Predictably, some people have accused the organisation behind the report of having it in for imams and Muslim men in general. I’d like to address one particular claim made in an article on so-called “imam hunters”, published on the Muslim Skeptic website. The article is extremely long, laden with derogatory terms popular in online misogynist communities, and mostly concentrates on exposing the directors of FACE, the Dallas-based group that published the Seferagic report, of having a pro-gay stance and does not really address the truth of the accusations, but the claims are in the first few paragraphs.
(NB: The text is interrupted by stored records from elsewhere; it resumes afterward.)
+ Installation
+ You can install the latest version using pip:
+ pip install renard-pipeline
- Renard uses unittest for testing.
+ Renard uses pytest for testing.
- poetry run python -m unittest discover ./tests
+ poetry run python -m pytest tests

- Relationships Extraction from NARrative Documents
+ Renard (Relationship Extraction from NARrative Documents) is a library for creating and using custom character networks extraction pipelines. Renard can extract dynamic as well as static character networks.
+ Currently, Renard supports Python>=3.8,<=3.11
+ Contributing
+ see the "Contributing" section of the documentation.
The claim is that it is quite acceptable if an imam marries without publicising the marriage to his community. According to them, this is only abuse “according to feminism and #metoo garbage”. They quote FACE’s director Alia Salem as claiming that “it does not matter if it was 100% consensual, they made this decision of cognizant, sound mind, that does not remove the power dynamic at play”, which I accept is a dubious claim; the women involved are nearly always grown women and can refuse. The reason it’s problematic for imams to marry on the sly is that there are multiple hadith that attest to the importance if not the necessity of a marriage being public. One of them is from Tirmidhi, in which the Prophet (sall’ Allahu ‘alaihi wa sallam) says that “the difference between an unlawful and lawful marriage is the beating of drums and the raising of voices” (1088). In another well-authenticated hadith in Ibn Hibban, the Prophet (sall’ Allahu ‘alaihi wa sallam) said “announce the marriage”. Some scholars deduced from this that a marriage with two witnesses was not valid until it was made public, though others said it was not invalid but still disapproved of.
Muslim Skeptic also claims:
As we see in this report, FACE considers it “abusive,” for example, when a powerful imam marries a community member who is younger than him. This is “abuse” only according to feminism and feminist legal standards. It is not “abuse” in Islam. But FACE is not concerned with Islamic standards. They are only concerned with feminist #metoo standards.
True, it’s not haraam and it’s not abuse for an imam to marry a younger woman. It’s been the norm throughout history. But normal men marry with the intention of growing old with their wives, not exchanging them for more young flesh as soon as they can; they work on a marriage and make it last. Some of these imams and touring public speakers have more marriages in their twenties than most people have in a lifetime; this demonstrates that they do not take marriage seriously or, worse, are doing so merely to fulfil sexual desires and make it look respectable. If an imam is continually marrying young women and then divorcing them a couple of years later, or if they go behind a young woman’s parents’ back to entice her into marriage without their blessing with the intention of exploiting her or getting her into debt or of concealing his past from her which they might be able to find out, this is abusive behaviour and it’s also deceitful. It’s not feminism or “me too” that requires the involvement of a young woman’s parents; it’s the Shari’ah.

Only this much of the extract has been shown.